Rafael Campo (poet)
Rafael Campo (born 1964 New Jersey) is an American poet, doctor, and author.
Life
Rafael Campo is the poetry editor of the Journal of the American Medical Association.[1] He graduated from Amherst College and Harvard Medical School. He formally practiced medicine at Beth Israel Deaconess Medical Center in Boston, Massachusetts and was Associate Professor of Medicine at Harvard Medical School. His writing focuses on themes that promote equality and justice for gay people, people of color,[2] and working-class people.
He served as a resident poet at Brandeis University and the University of Illinois at Champaign-Urbana. He frequently reads at colleges, including Brown University, Stanford University,[3] and Colby-Sawyer College. He formerly taught in the Lesley University low-residency MFA writing program in Cambridge, Massachusetts.[4]
Work
His work has served as the inspiration for composers and other artists.
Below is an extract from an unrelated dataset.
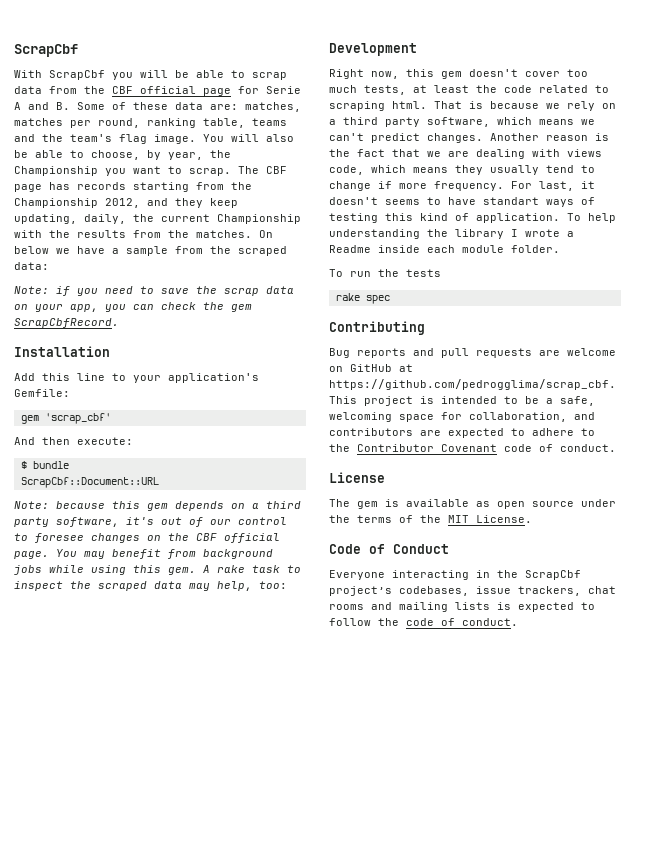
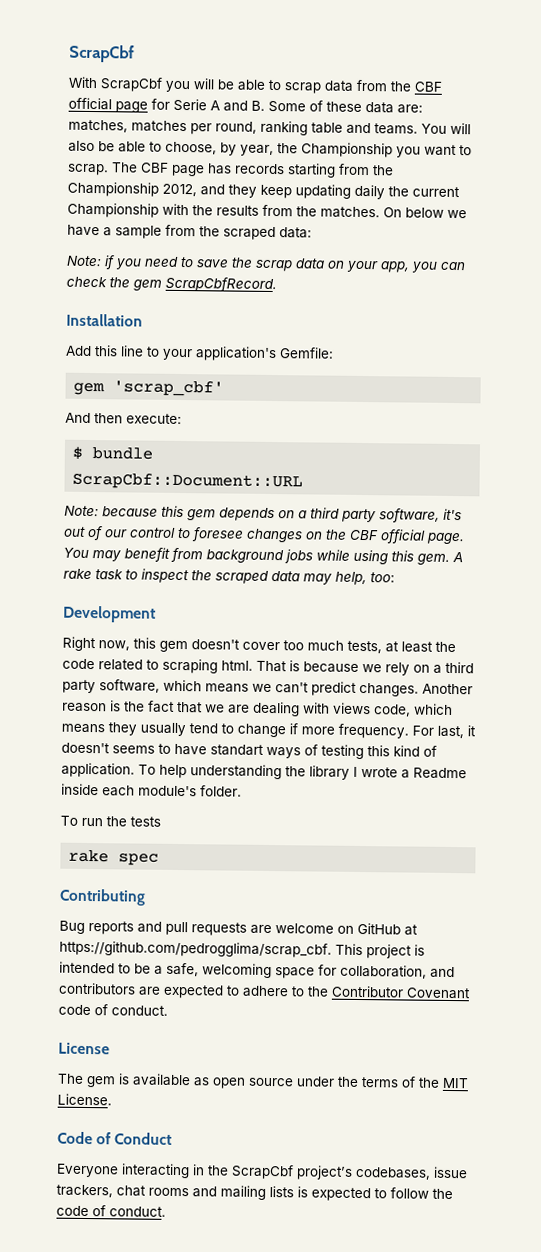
[203,118,287,128] [14,134,196,144] table, teams and the team's flag image. -> [311,122,418,135] table and teams.
[14,214,126,224] updating, daily, -> [295,184,385,200] updating daily
[462,245,504,253] module -> [138,785,197,797] module's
His poem "Silence=Death" was set by composer Joseph Hallman[5] and premiered as part of the AIDS Quilt Songbook Project.[6] His work was included in the "Best American Poetry and Pushcart Prize" anthologies and has been published on numerous occasions in periodicals such as The Los Angeles Times, The New York Times Magazine, and The Washington Post "Book World".[1]
Philosophy
Rafael Campo believes that medicine should be about treating patients’ diseases and problems while focusing on their humanity.[1] He claims that it would be wrong for a physician to only focus on “the heartless, purely fact-based narrative we record in their charts”.[1] Instead, Campo hopes to inspire physicians through his work to reflect on the experiences of patients and address their needs appropriately, using poetry.[1] Campo argues that poetry can often be crucial to the healing and recovery process.[1]
Awards
- First Prize 2013 Hippocrates Open International Prize for Poetry and Medicine[7]
- National Poetry Series, the Lambda Literary Award
- 1997 Guggenheim Fellowship.[8]
Works
- The Other Man Was Me: A Voyage to the New World. Arte Publico Press. 1994. p. 122. ISBN 978-1-55885-111-5.
Rafael Campo (poet.
- What the Body Told. Duke University Press. 1996. ISBN 978-0-8223-1742-5.
Rafael Campo (poet).
- The Desire to Heal: A Doctor's Education in Empathy, Identity, and Poetry. W.W. Norton. 1997. ISBN 978-0-393-04009-8.
- Diva. Duke University Press. 1999. p. 104. ISBN 978-0-8223-2417-1.
Rafael Campo (poet.
- Landscape with Human Figure. Duke University Press. 2002. ISBN 978-0-8223-2890-2.
Rafael Campo (poet.
- The healing art: a doctor's black bag of poetry. W. W. Norton & Company. 2003. ISBN 978-0-393-05727-0.
- The enemy. Duke University Press. 2007. p. 102. ISBN 978-0-8223-3960-1.
Rafael Campo (poet.
- Poetry of Healing: A Doctor's Education in Empathy, Identity, and Desire. W.W. Norton, 1997. ISBN, 0393040097.
See also
- Cuban American literature
- List of Cuban-American writers
- Latino literature
- American Literature in Spanish
References
- ^ a b c d e f Fitzpatrick, Chris (18 April 2022). "Poetry is powerful healer for both medic and patient". The Irish Times. ProQuest 2651395782.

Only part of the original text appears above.